With a past rooted in music, Allan played in a band for many years before his creative outlet became channelled into paintings and, more recently, sketches.
“Art is a lot of things,” he says. “I appreciate many forms and some of my inspiration comes from music. I still love to paint, lots of colours, I like lots of colours when I paint. But when I draw, it’s just black and white.”
Channelling his creative energy into A3 ink drawings, the nature of his sketches means he can work anywhere — on holiday, in a café on a balcony, any place that gives him a space to create. It allows him to interact with his environment, an environment he finds to be a constant inspiration.
“The art scene [here] is growing and buzzing, but is still in the beginning stage,” he says, referencing places such as Saigon Outcast as giving people a location to meet other like-minded individuals.
“It’s people who can come and express themselves in terms of what they are wearing, what they are painting or what they are singing, or sell what they want to sell or do what they want to do.

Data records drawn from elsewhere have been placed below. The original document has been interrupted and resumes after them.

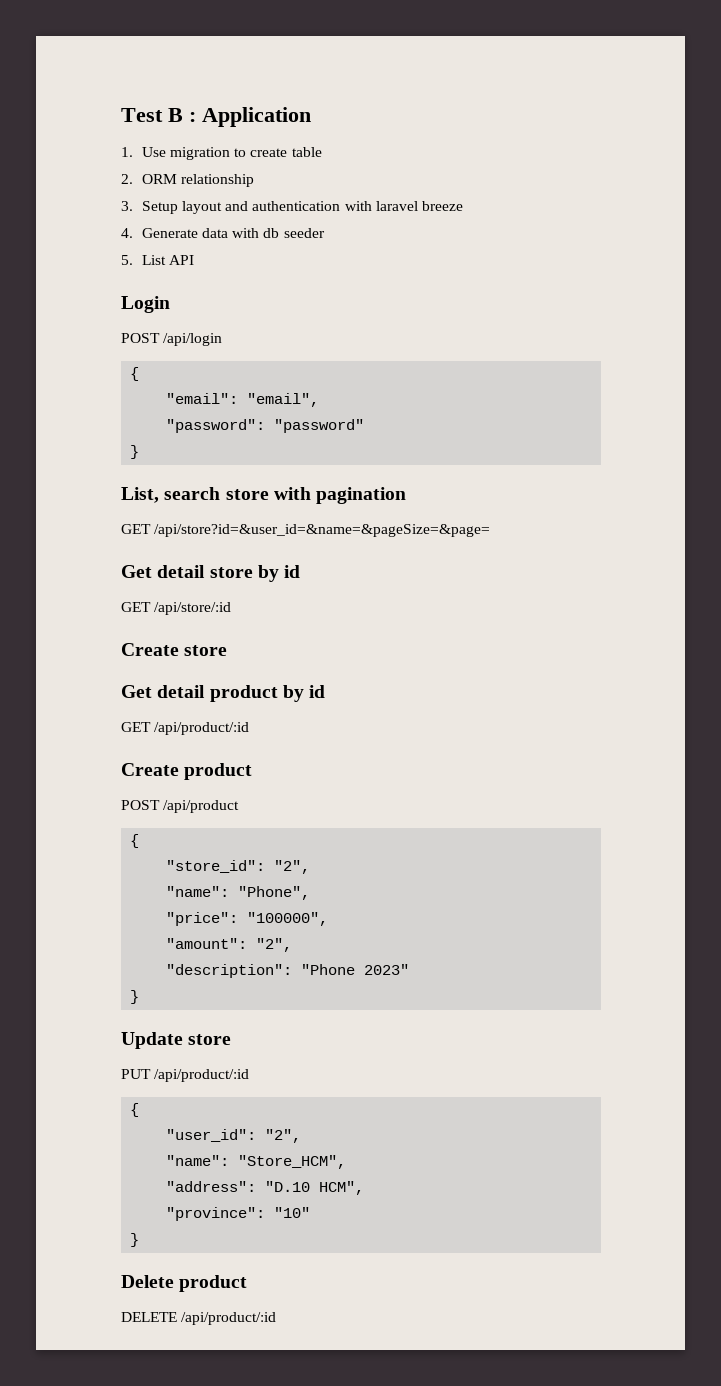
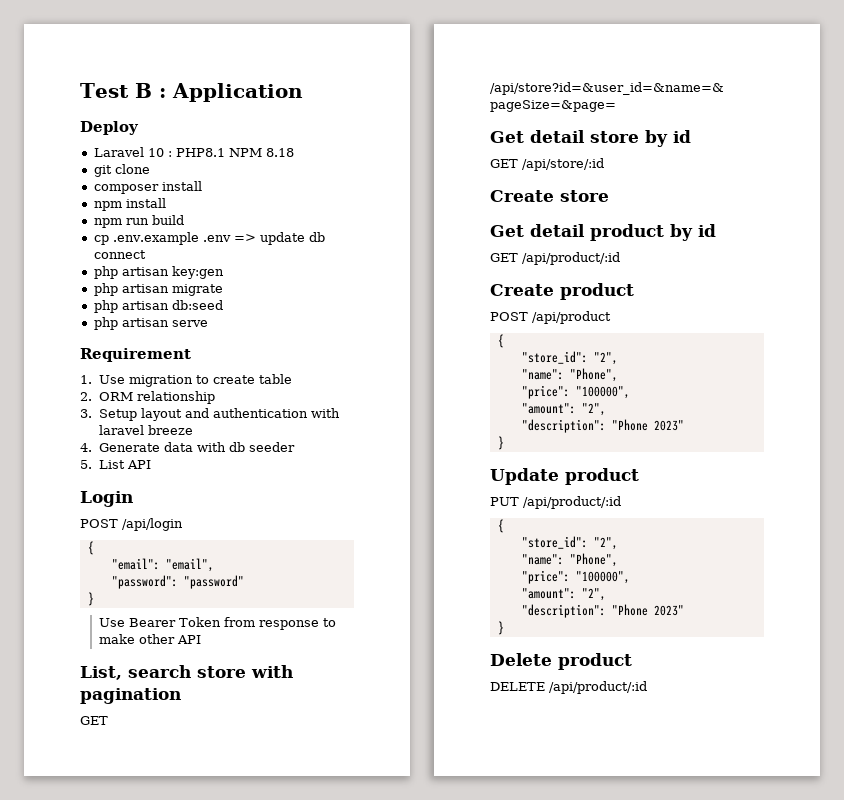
+ Deploy
+ Laravel 10 : PHP8.1 NPM 8.18
+ git clone
+ composer install
+ npm install
+ npm run build
+ cp .env.example .env => update db connect
+ php artisan key:gen
+ php artisan migrate
+ php artisan db:seed
+ php artisan serve
+ Requirement
+ Use Bearer Token from response to make other API
- Update store
+ Update product
  PUT /api/product/:id
  {
- "user_id": "2",
- "name": "Store_HCM",
- "address": "D.10 HCM",
- "province": "10"
+ "store_id": "2",
+ "name": "Phone",
+ "price": "100000",
+ "amount": "2",
+ "description": "Phone 2023"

It’s this free space in the city where nobody is chasing you for being different.”
Exploration for Inspiration
One of Allan’s passions is to ride his custom-made tracker motorbike around the outskirts of the city. Listing the endless sites including dark alleyways and eyesores you see along the way, it’s a landscape that inspires him.

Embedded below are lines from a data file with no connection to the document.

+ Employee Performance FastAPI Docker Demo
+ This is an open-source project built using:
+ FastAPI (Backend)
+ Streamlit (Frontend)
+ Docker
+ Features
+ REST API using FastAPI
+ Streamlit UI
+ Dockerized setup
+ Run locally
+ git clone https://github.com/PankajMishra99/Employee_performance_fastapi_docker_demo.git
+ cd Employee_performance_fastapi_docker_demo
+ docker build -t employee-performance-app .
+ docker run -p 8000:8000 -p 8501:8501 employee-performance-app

“It comes in waves,” he says. “There can be months where I don’t do anything in terms of sketching and paintings. It can be I’ve just been to an event or on a de-stresser bike ride, and I’m in a good mood. So I try to sketch something. When I start, I'll do five pieces at the same time, I can’t wait till the paint is dry. Then in a week or two it will calm down.”
But when it comes to his social circle, there are fewer people engaging in the same creative form as he is.
“Some play music, some show art, some do street art and graffiti, but it’s not many. I don’t have any really close friends who are into paintings,” he says.
To pay the bills, Allan works in the furniture business. Product developing indoor and outdoor furniture is a job he has held for the last nine years. It allows him to engage creatively.
Despite loving his job, he hopes to cultivate a more flexible schedule to allow more time for his art. Whereas in the past he has been inclined to work alone, working with others has led to a desire to create something bigger and be a part of the process that helps young artists exhibit their work.
“I’m seeing myself working with others,” he says. “In the year to come I definitely see myself doing more with companies and creating something fun in the art scene — like pop-up art and wall art.”
He adds: “There’s a big movement for this and I’m just excited for it and the people involved.”